Bize neden saldırıyorlar?

Operasyonlar başlar başlamaz “90’lara mı dönüyoruz” yaygaralarıyla devleti baskı altına almaya çalışanlar terörün yeni ittifaklarını hiç sorgulama ihtiyacı duymadı. 

90’lardaki eylemlerin talimatı sadece Kandil’den geliyordu. Şimdi ise eylemleri artık “nitelikli üst akıl” yönetiyor.

Dış destek belli ölçüde devam etse de bölge halkının 90’lardaki desteğin yine geçerli olduğunu söylemek mümkün değil.

HDP’ye oy veren yüzde 13’ün, terörü de desteklediğini düşünmek her şeyden önce bu kesime büyük hakaret olur.

Teröre derin ittifak desteği

Eskiden Kürtlere “Şerefsiz” diye haykıranlar ve KCK’ya operasyon yapanlar 7 Haziran öncesi bütün güçleriyle HDP’yi desteklediler.

Aslında HDP umurlarında değildi. Nitekim seçimlerden sonra ters dönen HDP’ye hiçbiri, “Biz seni teröre yataklık yapman için mi destekledik” diye sormadı.

Daha da beteri aynı desteği HDP’nin römorku terör örgütü için de sürdürdüler.

Çünkü bu, Erdoğan düşmanlığı maskesi altında Türkiye’nin millî menfaatlerine savaşta sınır tanımayan bir şer ittifakıydı.

Türkiye, tarihinin en büyük çürümüşlüğünü yaşıyor.

Büyük bir öngörü eksikliğiyle doğu ve güneydoğuya gönderilen bütün tescilli paraleller, en kritik dönemde “hizmet”lerine devam ediyorlar!

Emniyetimizi teslim ettiğimiz kişilerin teröre nasıl hizmet ettiğini bizzat emniyet müdürü; bütün çıplaklığıyla anlatmıştır. Kendisine karşı başlatılan paralel iftira kampanyası ise doğru söylediğinin en büyük delilidir.

Sandık göründü, oyun bozuldu

İşte seçimden hemen sonra 7 Haziran’a kadar söylenenleri bir kenara bırakıp Türkiye’ye savaş açan bu ittifak, sandığın bu kadar çabuk geleceğini hiç hesaplamamıştı.

Onlar bir süre bu pervasız savaşı sürdürecek ve hedeflerine ulaştıktan sonra yine bir şirinleştirme operasyonu ile olup bitenleri unutturacaklardı.

Ama suçüstü yakalandılar.

Onun için daha ufukta seçim görünürken koro halinde yeni bir hikaye haykırmaya başladılar.

“Çözümü iktidar bozdu, saldırıları devlet başlattı...”

Kusura bakmayın, bu millet sizin zannettiğiniz kadar da balık hafızalı değil.
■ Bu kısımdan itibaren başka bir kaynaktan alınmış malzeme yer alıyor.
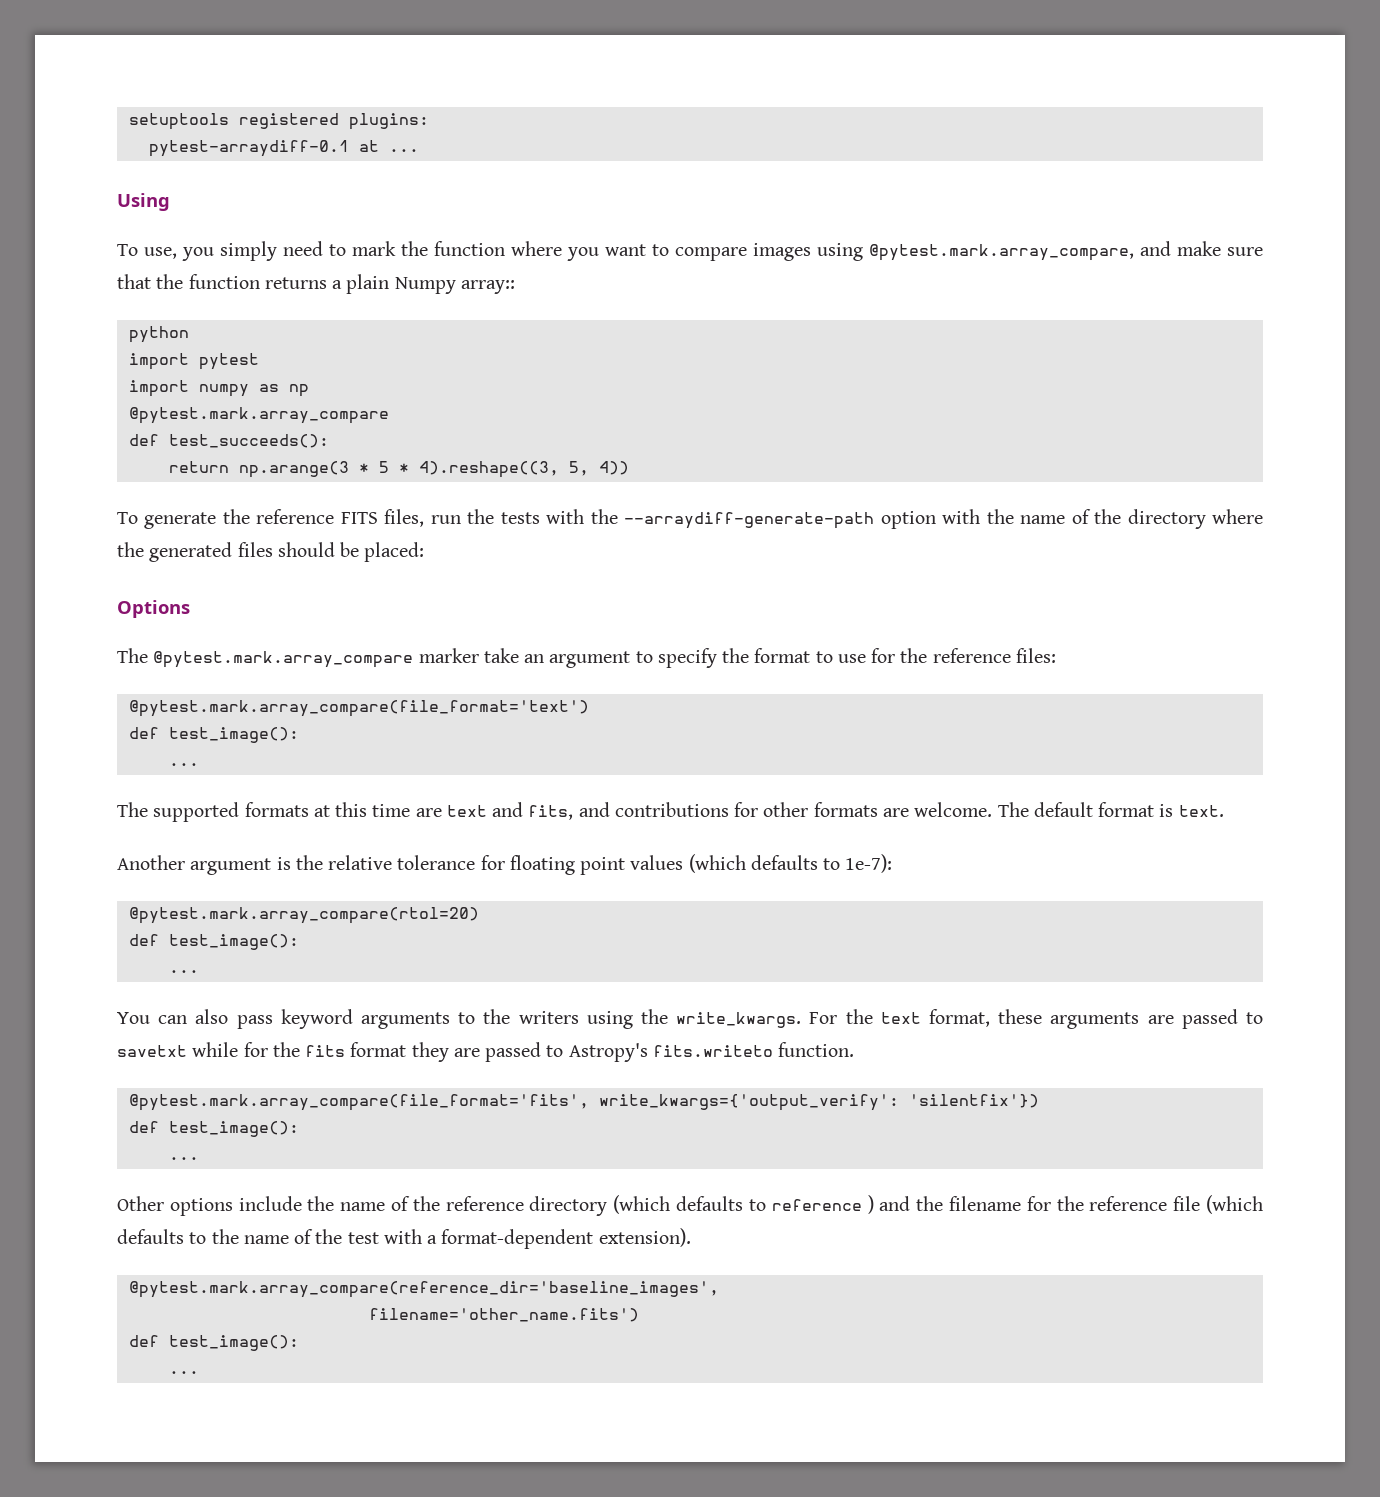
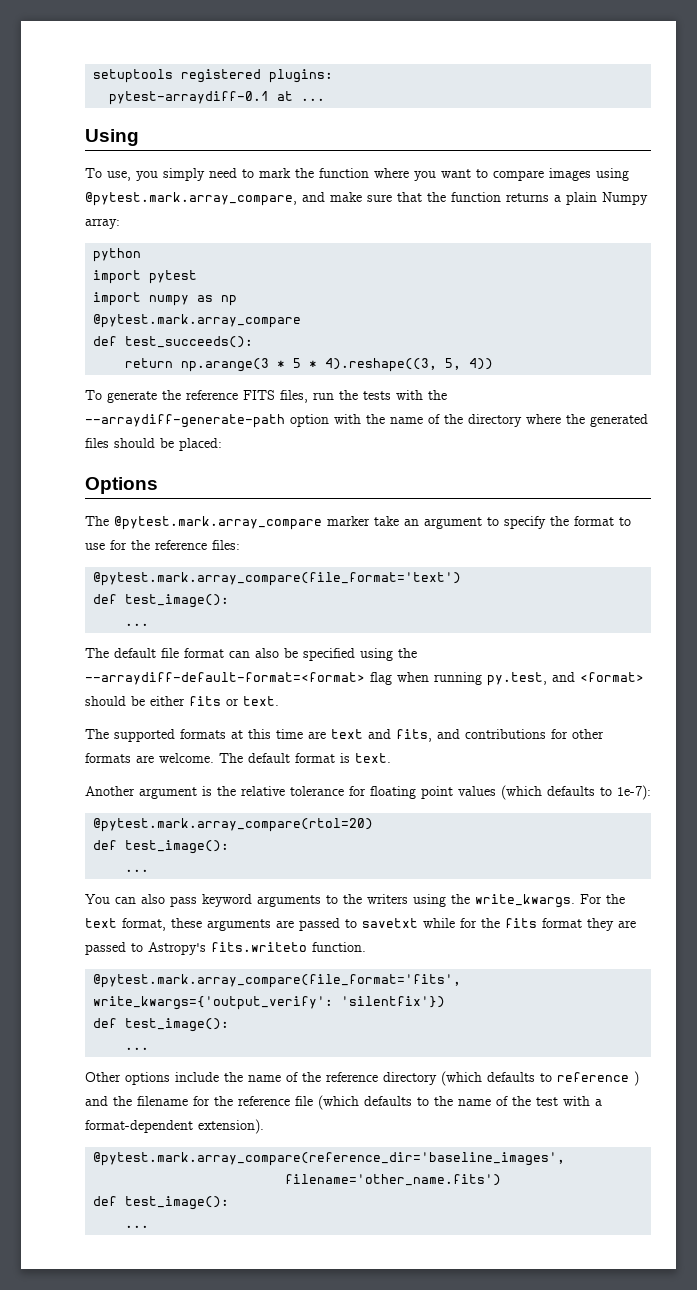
[460,280,515,294] array:: -> [85,218,120,229] array:
(199, 764) none -> [85,648,417,661] [85,672,644,686] [85,696,279,706] // The default file format can also be specified using the --arraydiff-default-format=<format> flag when running py.test, and <format> should be either fits or text.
Çözüm sürecini nasıl istismar ettiğinizi ve yeterli tahkimatı tamamladıktan sonra tekrar çatışma ortamını oluşturmak için ne kadar uğraştığınızı halk çok iyi biliyor.

STAR’ın dediği gibi “Bu yalanı yutturamazsınız.”

Artık sazlı sözlü PR çabalarınızın ve “PKK eylemleri ‘ama’sız durdurmalı” suflelerinizin sonucunu bekleyecek zamanınız yok.

Zaten onun için “seçim”i nefretle anıyorsunuz. Oysa “sahibinin araştırma şirketi” AK Parti’nin oy kaybedeceğini öngörmüş(!), bu endişe niye ki...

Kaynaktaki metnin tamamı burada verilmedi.